*** Opening MATERIAL FOR THE TASK ***

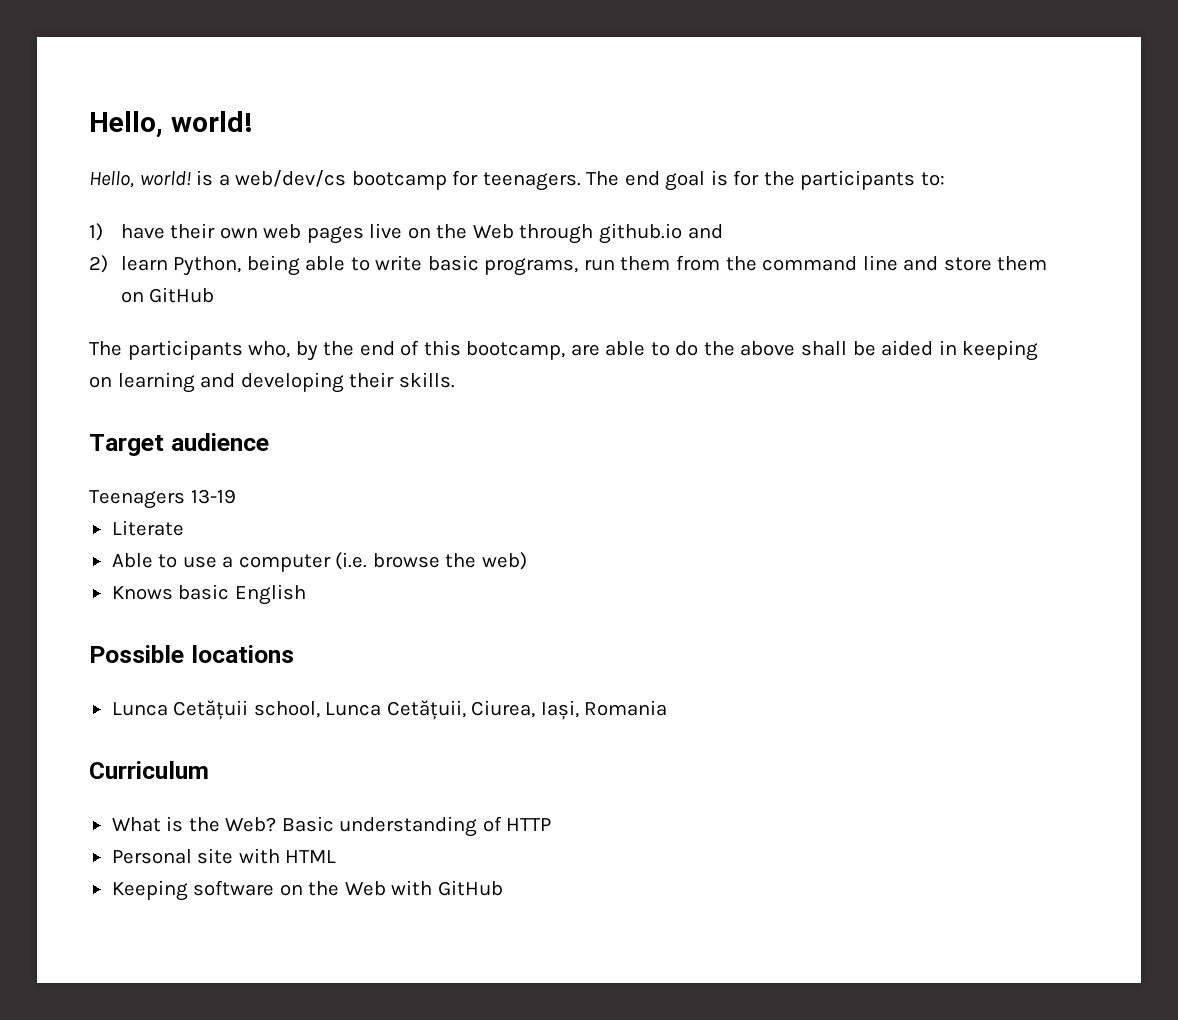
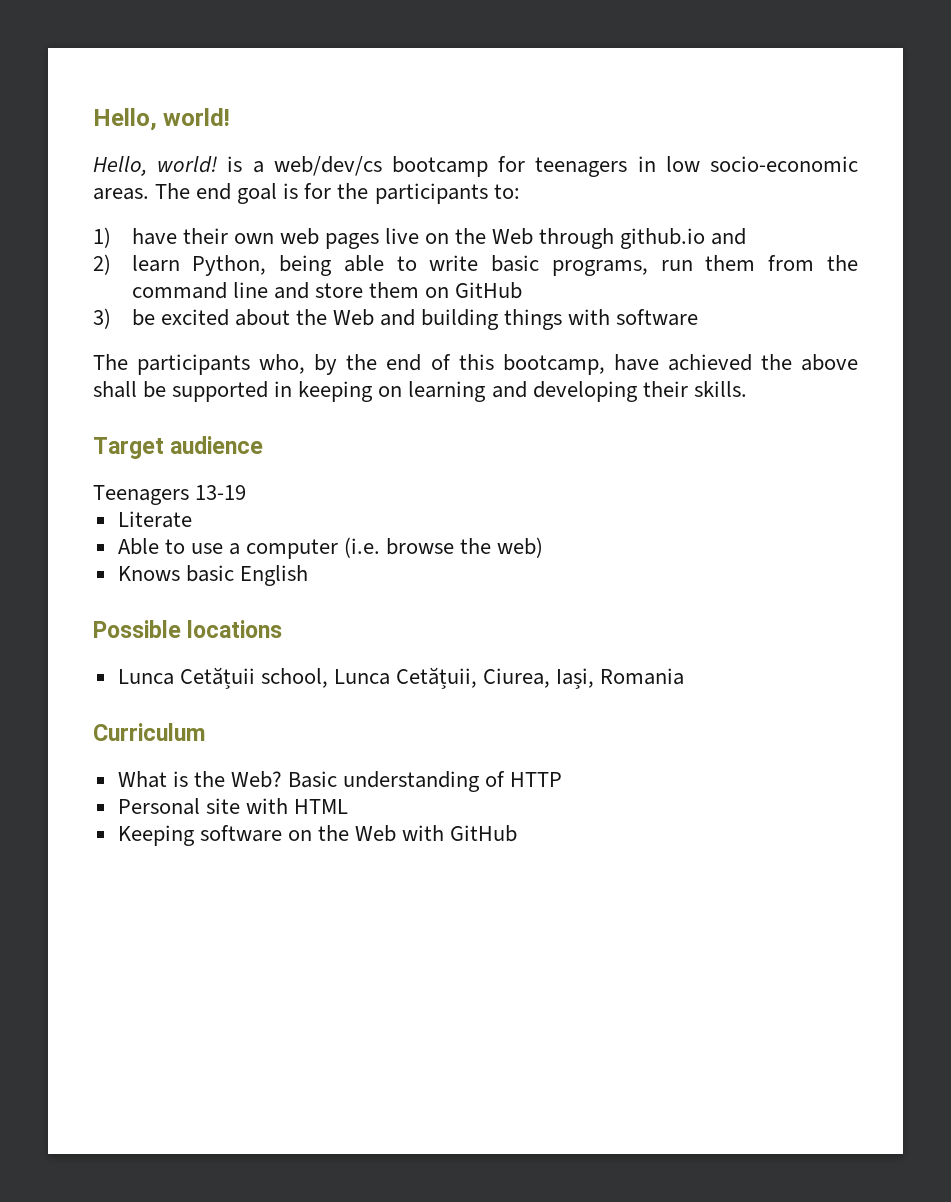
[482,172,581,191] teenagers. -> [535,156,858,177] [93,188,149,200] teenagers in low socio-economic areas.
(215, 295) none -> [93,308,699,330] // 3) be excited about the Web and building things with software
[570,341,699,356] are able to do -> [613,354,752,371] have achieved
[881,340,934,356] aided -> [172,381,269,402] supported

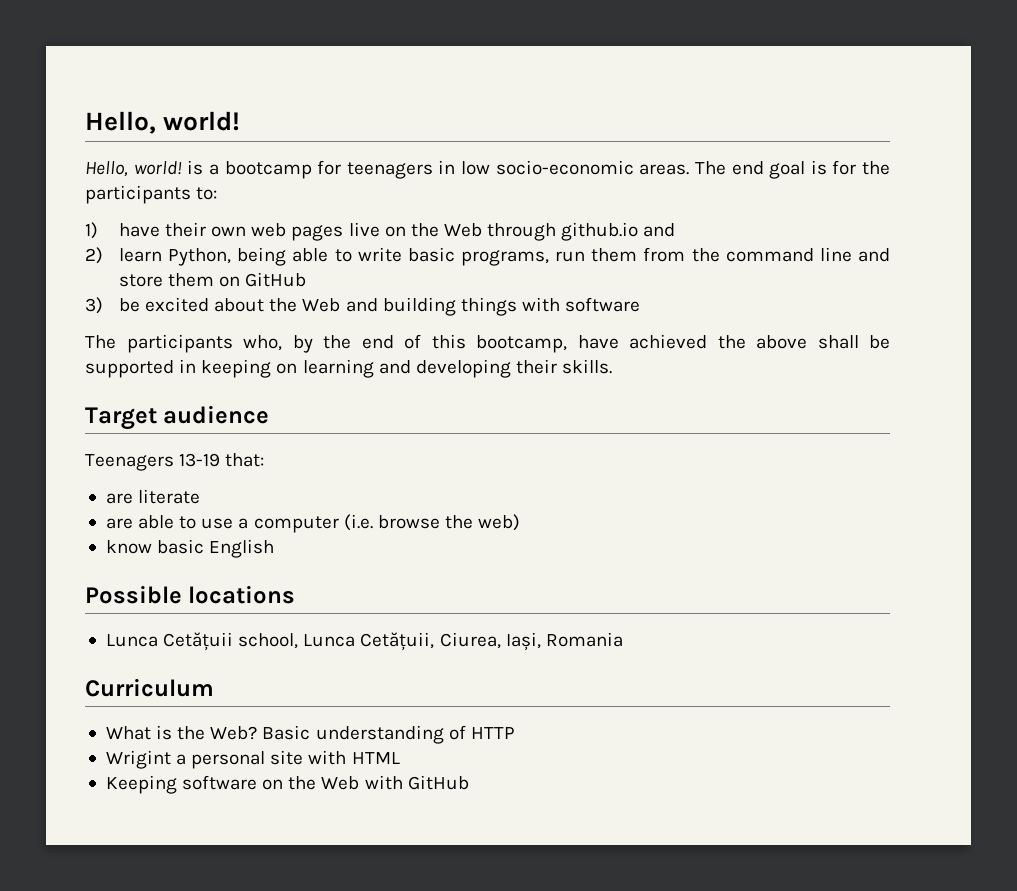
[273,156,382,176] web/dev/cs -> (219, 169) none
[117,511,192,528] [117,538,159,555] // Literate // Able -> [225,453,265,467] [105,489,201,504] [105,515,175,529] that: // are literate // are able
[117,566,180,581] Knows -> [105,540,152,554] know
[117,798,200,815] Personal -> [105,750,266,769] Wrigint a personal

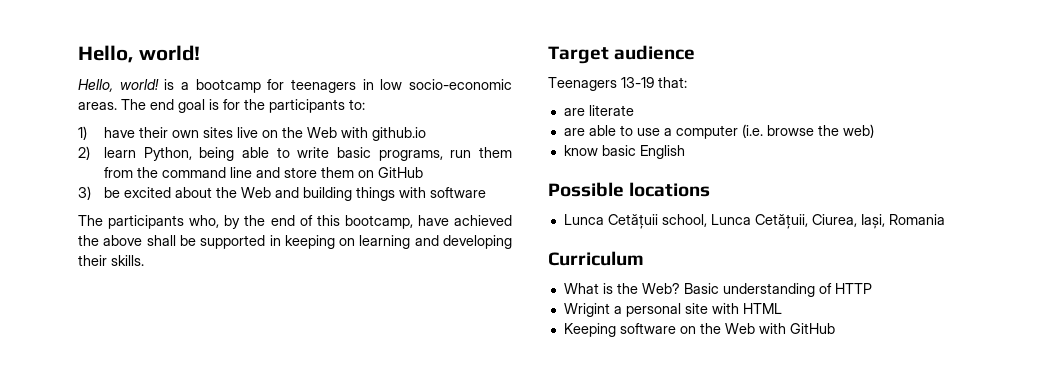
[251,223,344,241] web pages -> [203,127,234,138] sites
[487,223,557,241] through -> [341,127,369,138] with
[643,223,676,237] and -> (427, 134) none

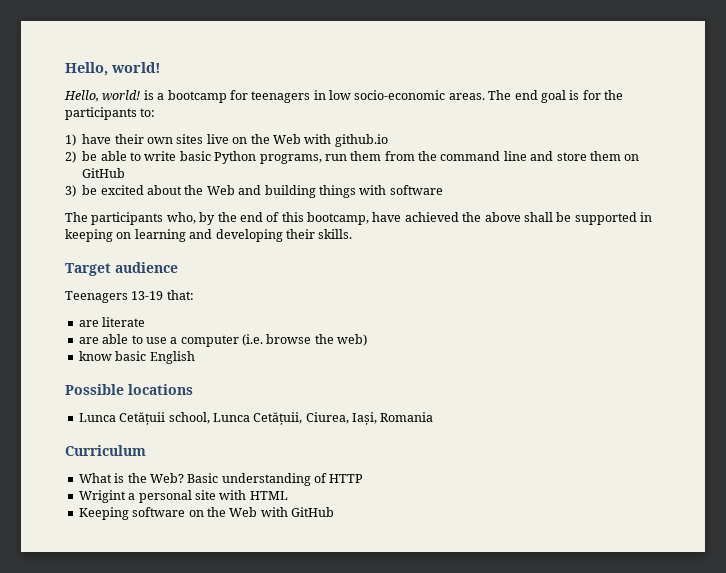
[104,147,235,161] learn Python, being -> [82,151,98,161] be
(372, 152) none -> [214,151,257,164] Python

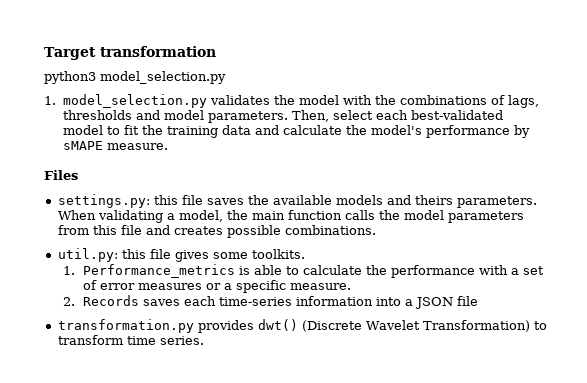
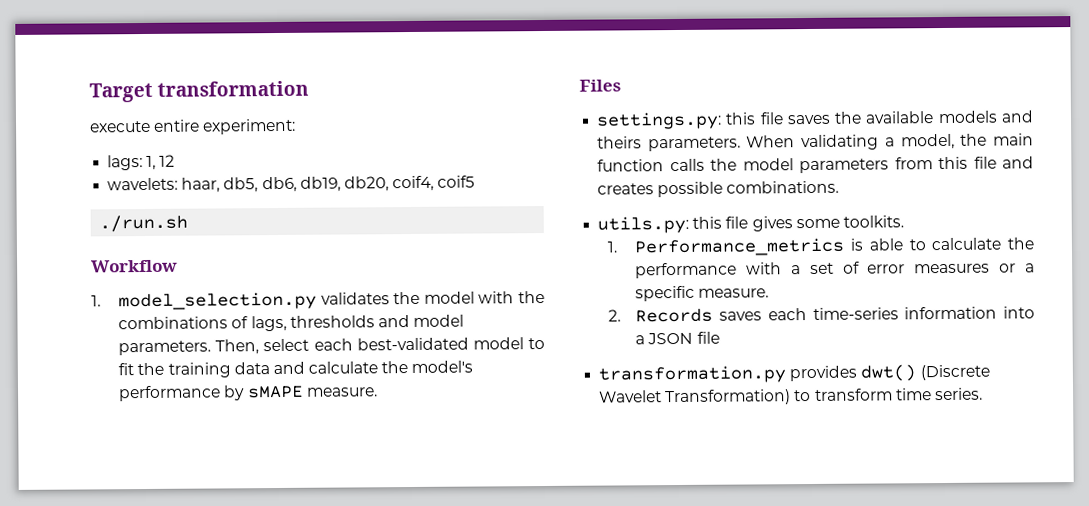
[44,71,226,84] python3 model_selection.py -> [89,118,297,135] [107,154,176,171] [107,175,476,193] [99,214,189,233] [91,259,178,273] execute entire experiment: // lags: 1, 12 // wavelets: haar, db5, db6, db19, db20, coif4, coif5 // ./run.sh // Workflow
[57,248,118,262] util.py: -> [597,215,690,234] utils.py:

*** Closing MATERIAL FOR THE TASK ***

• **EXERCISE REQUIREMENTS**: Your task is to repeat, word for word and with no picture, every line from the one that contains "[487,223,557,241] through ->" through the last line of the data.

• **SOLUTION FOR THIS EXERCISE**:
[487,223,557,241] through -> [341,127,369,138] with
[643,223,676,237] and -> (427, 134) none

[104,147,235,161] learn Python, being -> [82,151,98,161] be
(372, 152) none -> [214,151,257,164] Python

[44,71,226,84] python3 model_selection.py -> [89,118,297,135] [107,154,176,171] [107,175,476,193] [99,214,189,233] [91,259,178,273] execute entire experiment: // lags: 1, 12 // wavelets: haar, db5, db6, db19, db20, coif4, coif5 // ./run.sh // Workflow
[57,248,118,262] util.py: -> [597,215,690,234] utils.py:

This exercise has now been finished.